Aujourd’hui encore, la profession attend le cadre juridique autorisant l’acte authentique électronique, voire à distance, alors même que la technologie le permet.
Par ailleurs, dans un contexte où le Maroc vient d’être la cible de cyberattaques inamicales visant certaines infrastructures sensibles, la question de la sécurité numérique des données notariales devient cruciale. Il est indispensable de réaliser des audits de cybersécurité approfondis, de renforcer les protocoles de sauvegarde, et de garantir une résilience digitale des études face aux menaces émergentes.
Cette exigence de rigueur numérique et stratégique est d’autant plus forte que le notariat marocain célèbre en 2025 son centenaire. Ce moment symbolique ne doit pas être une simple commémoration, mais une opportunité historique de refondation. C’est l’occasion rêvée d’aligner la mémoire de la profession avec une vision ambitieuse tournée vers l’avenir.
III. Le benchmark international : des modèles inspirants
► France :
Le notariat français a anticipé très tôt la digitalisation.
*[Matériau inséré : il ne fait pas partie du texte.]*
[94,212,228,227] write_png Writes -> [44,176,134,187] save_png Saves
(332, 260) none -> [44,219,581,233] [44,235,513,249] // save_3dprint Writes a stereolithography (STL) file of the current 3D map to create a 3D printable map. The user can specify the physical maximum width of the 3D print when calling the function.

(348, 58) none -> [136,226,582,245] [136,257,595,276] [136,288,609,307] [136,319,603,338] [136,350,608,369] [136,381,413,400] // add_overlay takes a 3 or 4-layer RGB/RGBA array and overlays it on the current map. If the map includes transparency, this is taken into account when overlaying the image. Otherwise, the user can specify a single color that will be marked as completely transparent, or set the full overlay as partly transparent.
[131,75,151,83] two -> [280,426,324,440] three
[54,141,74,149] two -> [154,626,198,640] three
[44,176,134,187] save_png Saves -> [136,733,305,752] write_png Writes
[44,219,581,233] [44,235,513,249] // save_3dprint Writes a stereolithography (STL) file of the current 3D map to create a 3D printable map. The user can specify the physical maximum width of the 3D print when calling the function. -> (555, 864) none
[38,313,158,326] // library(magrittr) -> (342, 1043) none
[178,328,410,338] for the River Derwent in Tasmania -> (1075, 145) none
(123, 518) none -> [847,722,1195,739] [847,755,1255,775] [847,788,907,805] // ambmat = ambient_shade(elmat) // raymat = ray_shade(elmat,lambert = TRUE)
La mise en place du Minutier électronique et de la signature électronique qualifiée a permis une authentification numérique intégrale. Le Conseil Supérieur du Notariat (CSN) a développé ses propres logiciels, interfacés avec les administrations fiscales et foncières.
► Pays-Bas :
Le notariat néerlandais a opté pour une intégration poussée de l’automatisation, avec un recours massif à l’intelligence artificielle pour l’analyse pré-contractuelle, la vérification des pièces et la gestion du risque juridique.
► Espagne et Estonie :
L’Espagne a reconnu l’acte authentique à distance en temps de crise sanitaire, et l’Estonie est allée plus loin avec une gestion intégralement dématérialisée du patrimoine.
IV. L’urgence marocaine : refondre notre stratégie digitale
- Acte électronique et à distance : Il est urgent de légiférer pour donner à l’acte électronique la même force probante et opposable que l’acte papier, et permettre la comparution à distance via un protocole sécurisé (visioconférence, double authentification, enregistrement).
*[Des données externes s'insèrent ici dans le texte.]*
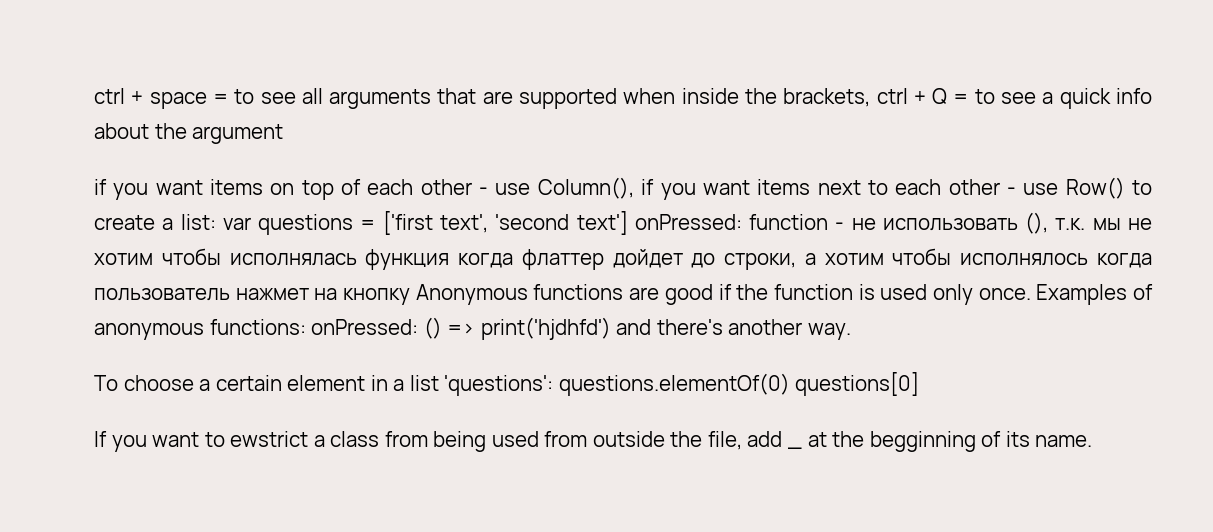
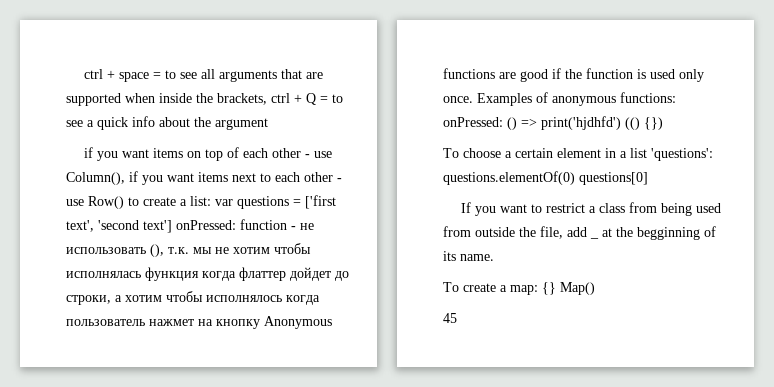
[616,319,851,340] and there's another way. -> [625,117,663,130] (() {})
[230,431,309,447] ewstrict -> [546,203,586,213] restrict
(1093, 441) none -> [443,282,595,295] [443,313,457,323] // To create a map: {} Map() // 45

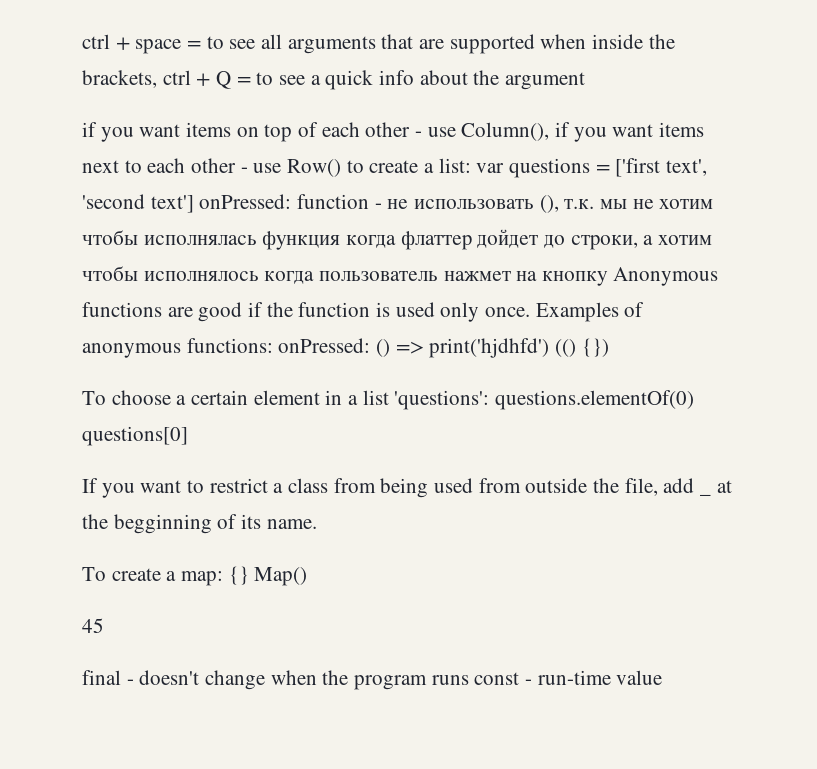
(457, 318) none -> [82,670,663,690] // final - doesn't change when the program runs const - run-time value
- Système d’information notarial intégré : Un outil unique et modulaire, connecté aux plateformes publiques, qui évite les ressaisies et automatise les contrôles.
- IA notarial : Développer une intelligence artificielle propre à la profession :
- Assistance à la rédaction d’actes,
- Analyse de conformité,
- Détection des risques et conflits de clause,
- Préparation automatique de déclarations fiscales.
- Création d’une cellule tech au CNONM : Avec des profils techniques (ingénieurs, data analysts, UX designers), en lien avec les praticiens et les besoins réels du terrain.
- Fonds d’innovation notarial : Financé par l’Ordre, l’ANCFCC, la CDG et l’Etat, pour doter chaque étude des équipements, logiciels, formations et expertises nécessaires.
V. Conclusion : du has been au must have
Le notariat marocain est à la croissée des chemins. L’heure n’est plus à la gestion administrative de la transformation numérique, mais à une véritable stratégie d’évolution profonde.
Ce saut qualitatif, à condition d’être bien conduit, fera du notaire marocain un acteur de confiance dans l’écosystème numérique, capable de sécuriser les transactions de demain, et de replacer l’humain au cœur de la technologie.
Il ne s’agit plus seulement de moderniser les études, mais de penser le notariat de demain.
Et ce notariat-là, stratégique, agile et augmenté, ne pourra naître que d’une vision partagée, audacieuse, et portée par l’ensemble de la profession — avec, en toile de fond, le souffle du centenaire comme catalyseur de modernité.